+++ The data +++

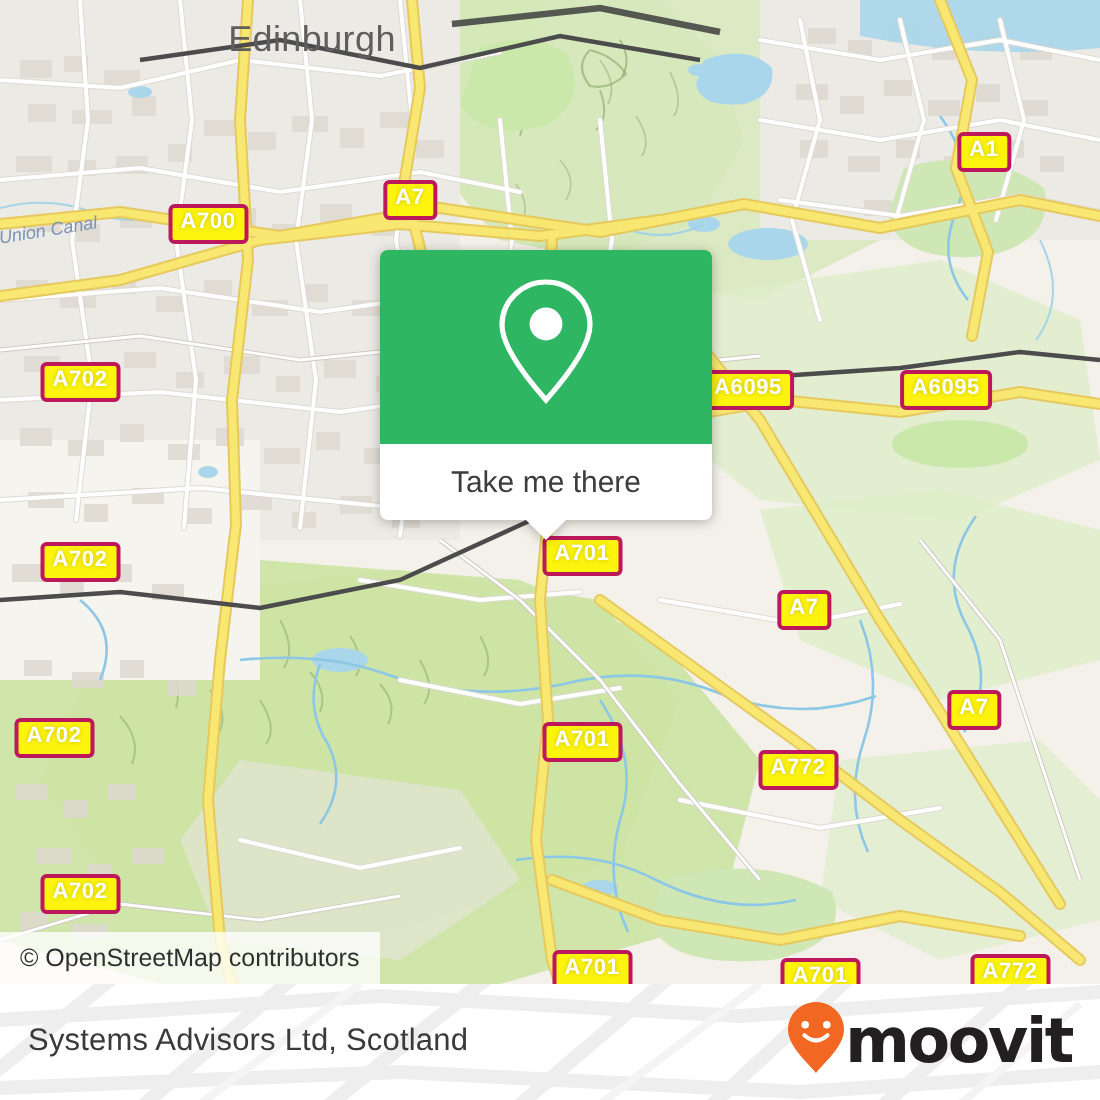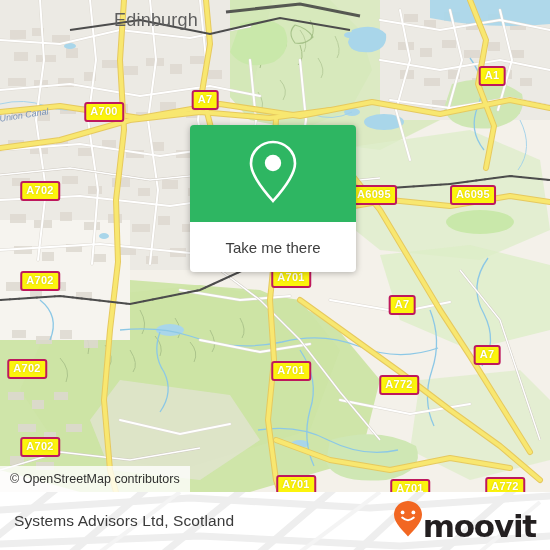"Take me there" #popup-label-bar { height: 50px -> 38px }
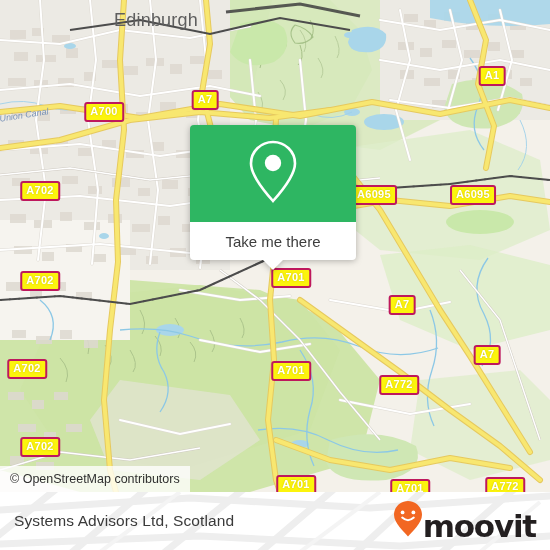"moovit" #moovit-logo { align-items: flex-end -> center }
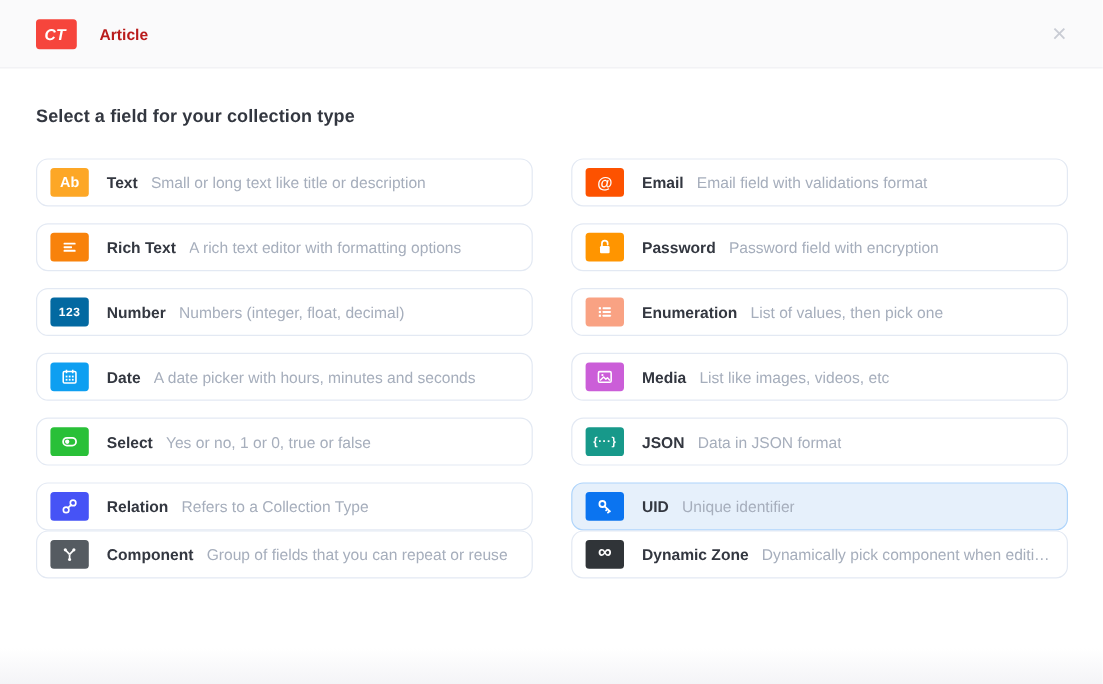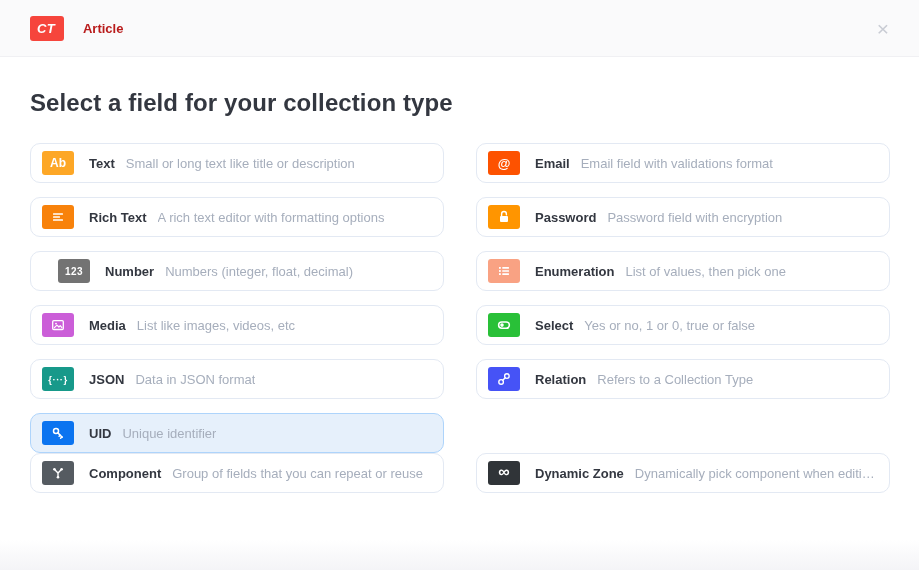"Select a field for your" .page-title { font-size: 24px -> 15px }
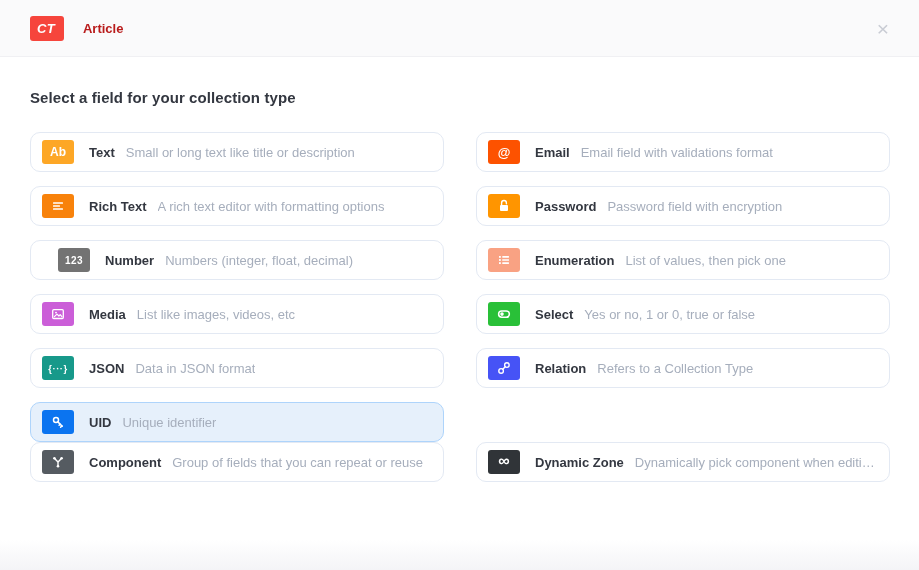"123" span.icon { background: #737373 -> #0369a1; margin-left: 16px -> none }
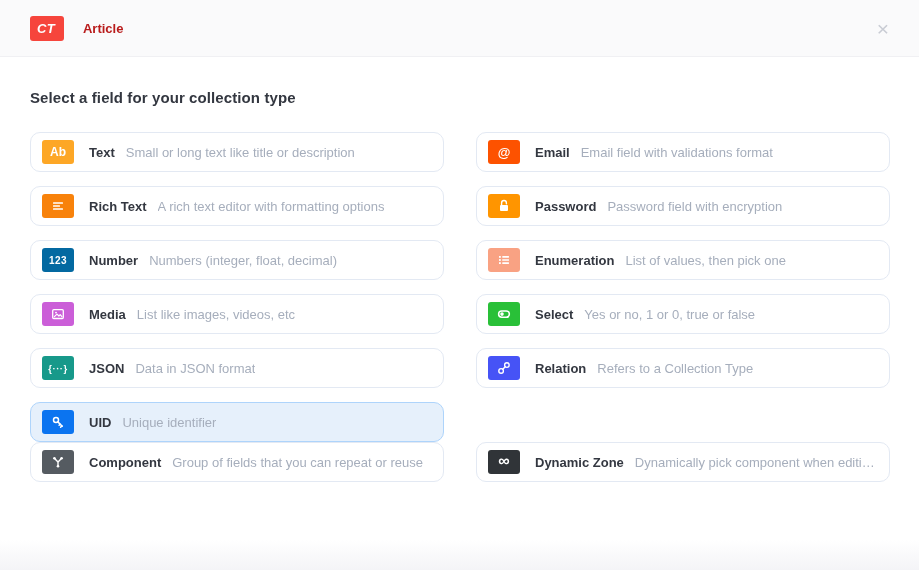"Date" div.card { html: none -> <div> <span> <svg> <rect></rect> <line></line> <line></line> <rect></rect> <rect></rect> <rect></rect> <rect></rect> <rect></rect> <rect></rect> </svg> </span> <span>Date</span> <span>A date picker with hours, minutes and seconds</span> </div> }
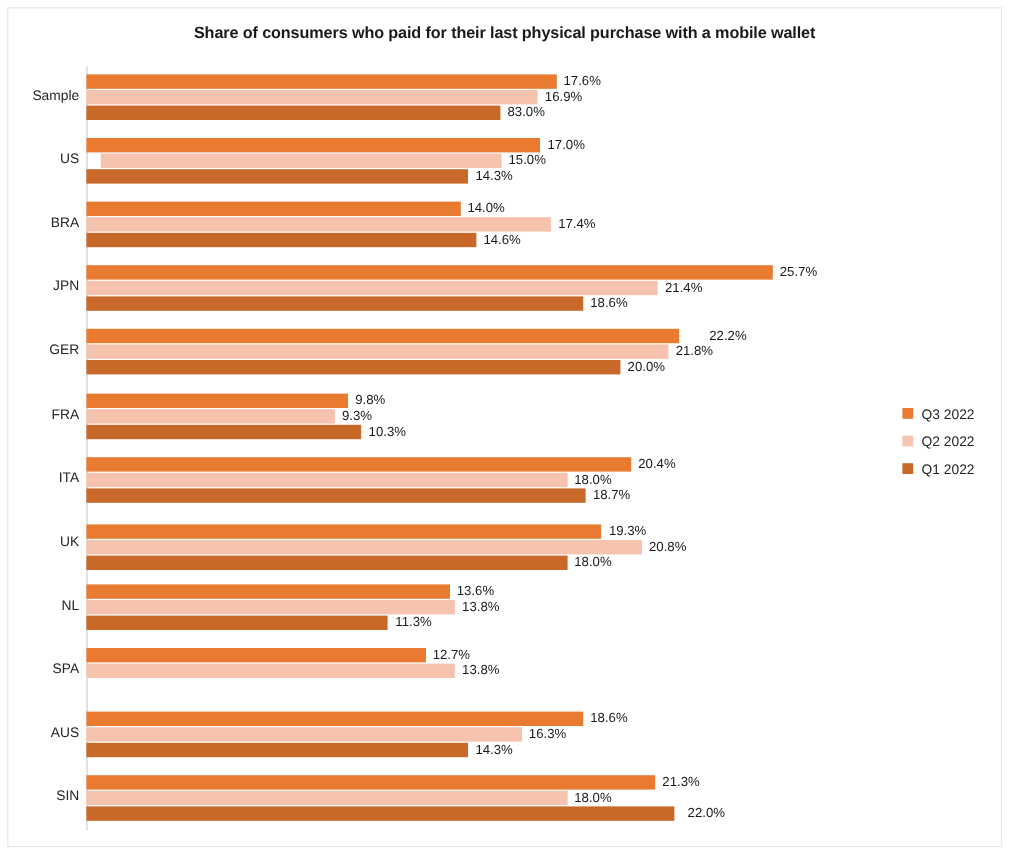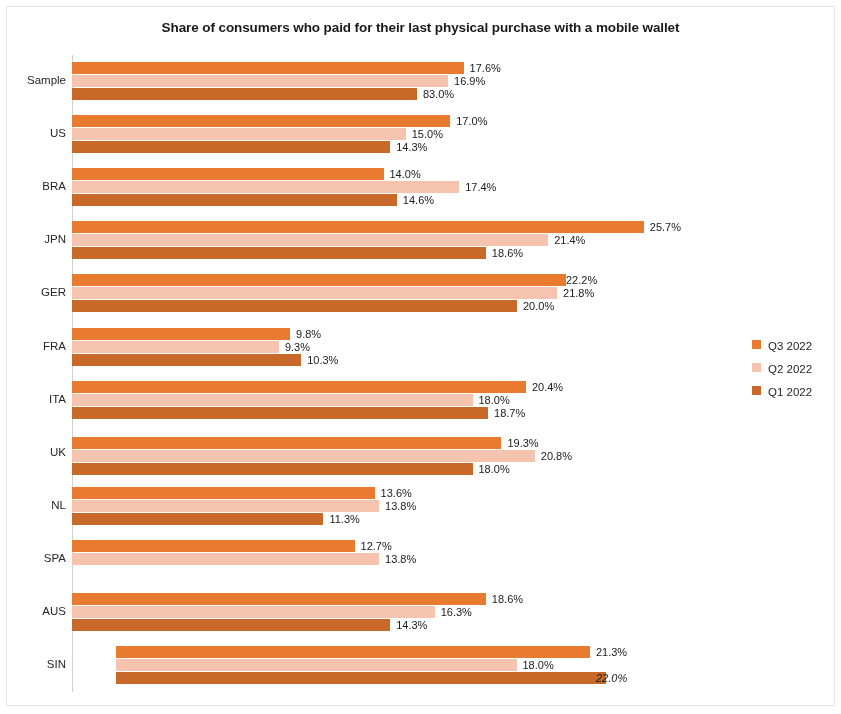"15.0%" div.bar-row { margin-left: none -> 12px }
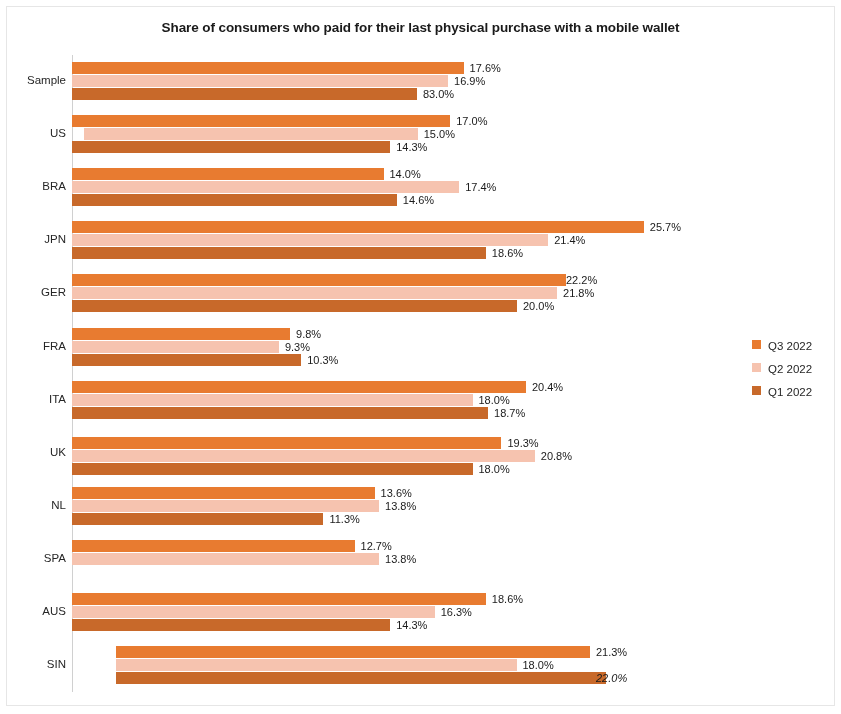"22.2%" div.bar-label { left: 488px -> 513px }
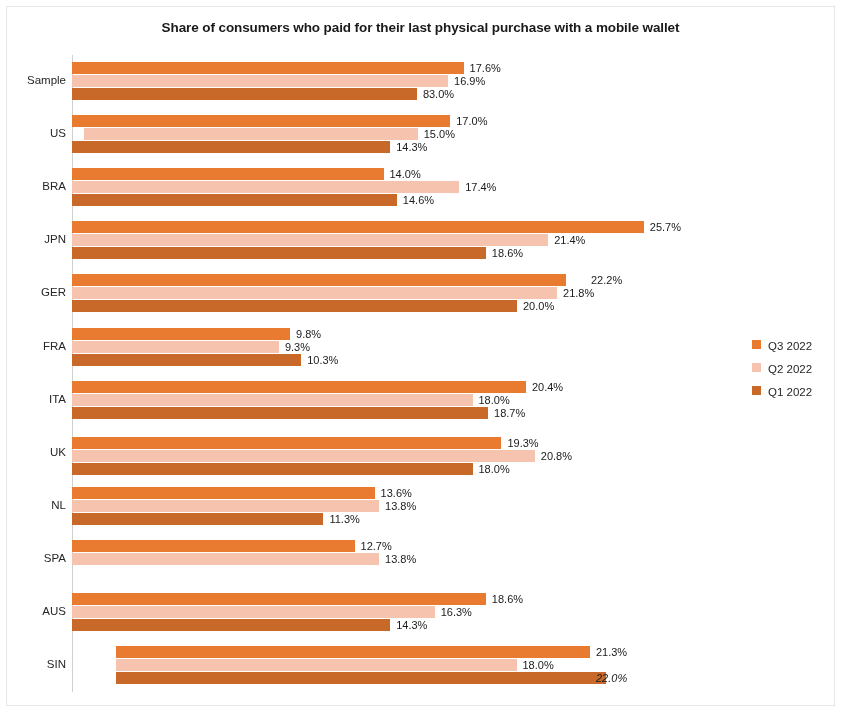"21.3%" div.bar-group { padding-left: 44px -> none }
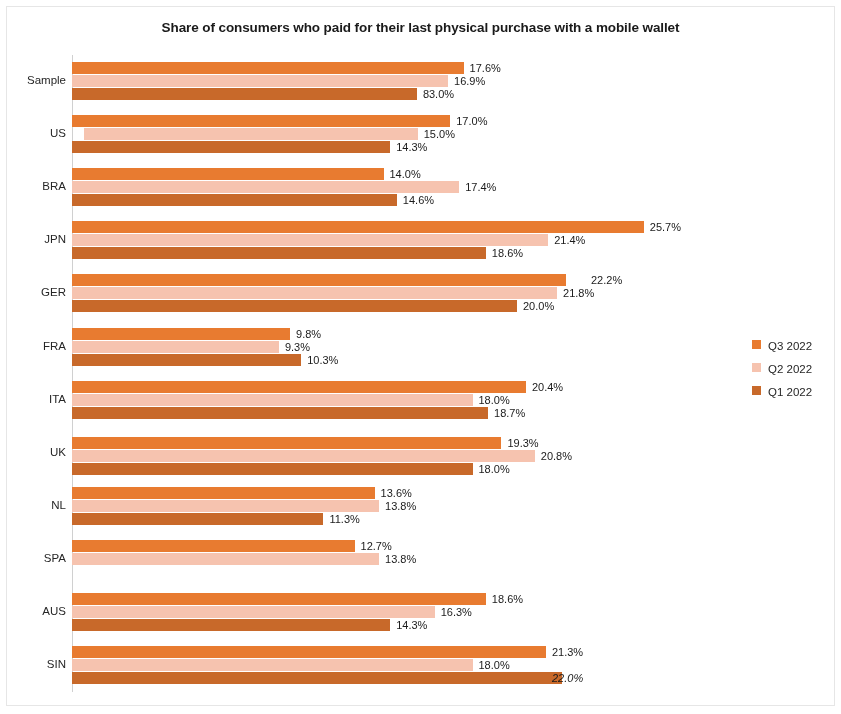"22.0%" div.bar-label { font-style: italic -> none; left: 474px -> 495px }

+++

▶ _Task_:
Begin with the line that has "padding-left: 44px ->" and continue to the last line of the entries, printing each line exactly and nothing else; include both ends and skip the pictures.

▶ _Solved problem_:
"21.3%" div.bar-group { padding-left: 44px -> none }
"22.0%" div.bar-label { font-style: italic -> none; left: 474px -> 495px }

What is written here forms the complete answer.